Here are excerpts from a document entitled: Douglas XT-30 Development of Phase I (Final). It was quite long and tough retyping it all from the photos posted online, and there's only a fraction of the whole document, but I believe it is worth it. The XT-30 is a very obscure project and anything that can shed some light on it is most welcome! The designation DS-1131 for the design specification is confirmed. One can only assume that the earlier 1068 designation, described as a trainer series of designs, may have refered to earlier studies that might have led to the XT-30, though it's only guess work on my part.
Anyway, here's the text:

Foreword
This report was prepared by AMC to provide a history of the Phase I development of the XT-30 aircraft. The Phase I study was prepared by Douglas Aircraft Company, Inc., on Contract W33-038-ac-21374, identified by Expenditure Order No. 415-65. The contract was administered Under the direction of the Cargo Branch, Aircraft and Guided Missiles Section, Engineering Division, AMC, Major R. C. Anderson acting as project engineer. This is the final report issued on the project.
Object
The object of the Phase I development of the XT-30 aircraft was to preclude a critical time loss in the trainer program in the event the theoretical deficiencies in the alighting gear geometry of the XT-28 airplane rendered it unsatisfactory. The alighting gear geometry was such that the turn-over angle, due to high center of gravity and location of the nose and main gears, could be critical and ground stability marginal. Due to previous difficulties encountered with submerged engine installations, there was a reluctance to make it a primary choice, so the Phase I program of the XT-30 airplane was intended to prove the submerged engine installation feasible, i. e., that the engine could be cooled during prolonged ground operations and would be no more difficult to maintain than similar aircraft with conventionally mounted engines. Had the ground handling characteristics of the XT-28 airplane been found unsatisfactory during the flight test program, it was intended to terminate that contract and procure XT-30 aircraft with relatively little loss of time.
Summary
As a result of an extensive design competition, initiated in November 1947 and concluded in April 1948, in which fourteen (14) aircraft companies submitted twenty-eight (28) designs, a decision was made to award the following contracts to fulfill the Military Characteristics for Trainer Airplanes, dated 19 September 1947, as amended 19 December 1947.
a. A contract to North American Aviation, Incorporated to provide for design and development of two (2) experimental articles, conforming essentially to the contractor's Model Specification No.
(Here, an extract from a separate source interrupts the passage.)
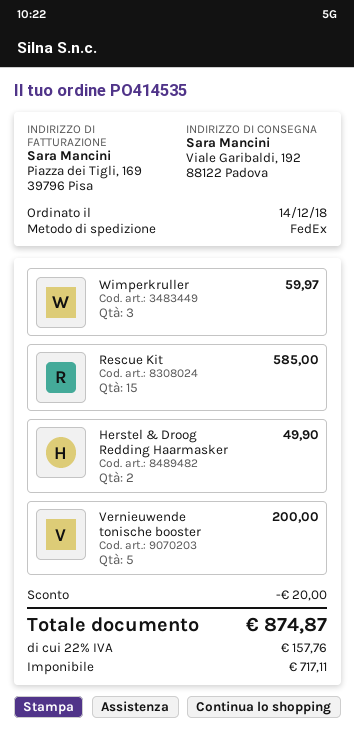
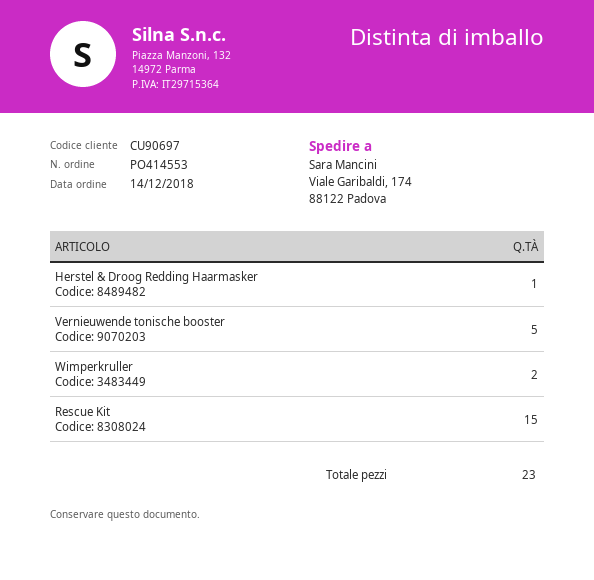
order number: PO414535 -> PO414553
ship to: Viale Garibaldi, 192, 88122 Padova -> Viale Garibaldi, 174, 88122 Padova
Wimperkruller: 3 -> 2
Herstel & Droog Redding Haarmasker: 2 -> 1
NA-48-1270, dated 15 January 1948.
b. A contract to Douglas Aircraft Company, Incorporated to provide for a Phase I (preliminary design and mock-up) program of the XT-30 aircraft to conform essentially to the contractor's Model Specification No. DS-1131, dated 15 January 1948, with special emphasis directed toward cooling the submerged engine installation during ground operation by actually testing a representative engine installation.
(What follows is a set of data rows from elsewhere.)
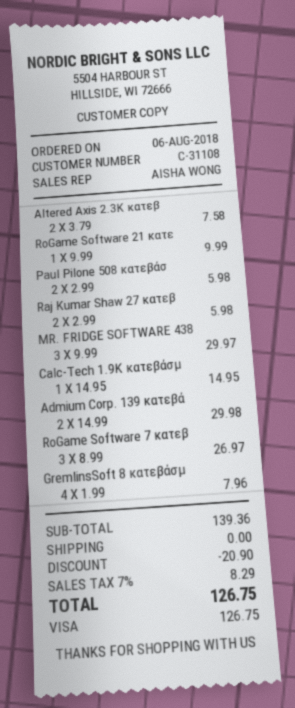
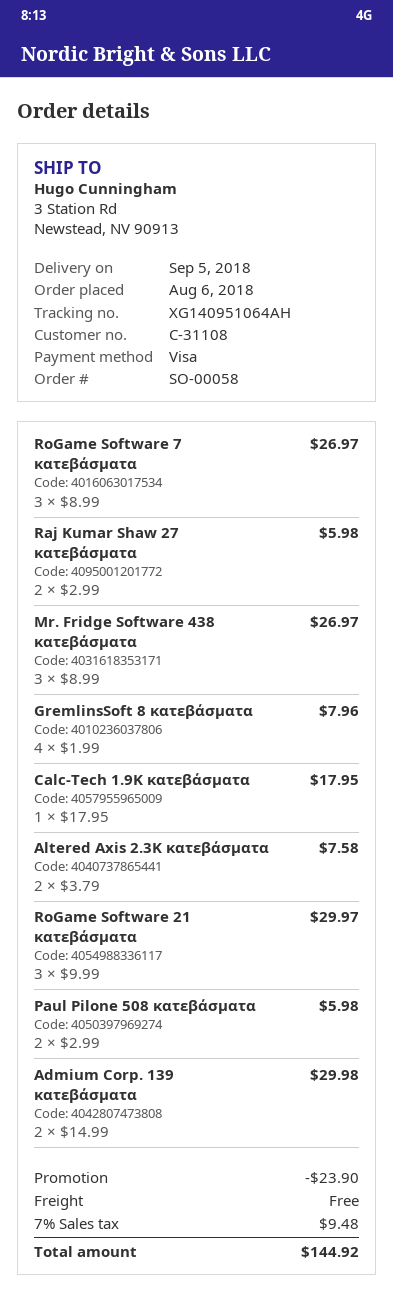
RoGame Software 21 κατε: 1 x 9.99 = 9.99 -> 3 x 9.99 = 29.97
MR. FRIDGE SOFTWARE 438: 3 x 9.99 = 29.97 -> 3 x 8.99 = 26.97
Calc-Tech 1.9K κατεβάσμ: 1 x 14.95 = 14.95 -> 1 x 17.95 = 17.95
discount: 20.90 -> 23.90
tax: 7% = 8.29 -> 7% = 9.48
total: 126.75 -> 144.92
The mission of the XT-30 and XT-28 airplanes was to serve as a trainer on which all flying training up to the advanced stages was to be accomplished (including those phases of training formerly known as primary and basic stages) and on which Air Force reserve pilots could maintain flying proficiency. In January 1949, the mission of the XT-30 and XT-28 was modified, and the aircraft will now serve as a trainer in the advanced stages. This change in mission was due to the introduction of a basic trainer (T-31, T-34, T-35, and/or T-6G modernized) (...)
Engine cooling tests
A total of twenty (20) hours of engine test time was conducted in the test rig, and on the basis of the results obtained from these tests, it was concluded that the ground cooling characteristics of the submerged engine installation in the XT-30 aircraft should be satisfactory. The results of these tests are contained in Douglas Reports No. Dev-279 and No. Dev-245.
Procurement
In 1st Indorsement, dated 19 April 1948, to AMC letter dated 2 April 1948, subject, "Evaluation of Trainer and Recommendations on Winning Design", Hq USAF concurred in the Design Evaluation Board recommendation for a Phase I development of an aircraft conforming to Douglas Model Specification No. DS-1131. An authority for Purchase No. 406770 was initiated on 19 May 1948 at an estimated cost of $621,002.00 for the Phase I development consisting of the preliminary design data and drawings, mock-up, and a ground test rig to investigate the cooling characteristics of the submerged engine installation. Contract W33-038-ac-21374 was approved on 28 December 1948, on a cost-plus-fixed-fee basis, estimated cost of $565,456.00, fixed fee of $38,881.92. There were no change orders issued on this contract.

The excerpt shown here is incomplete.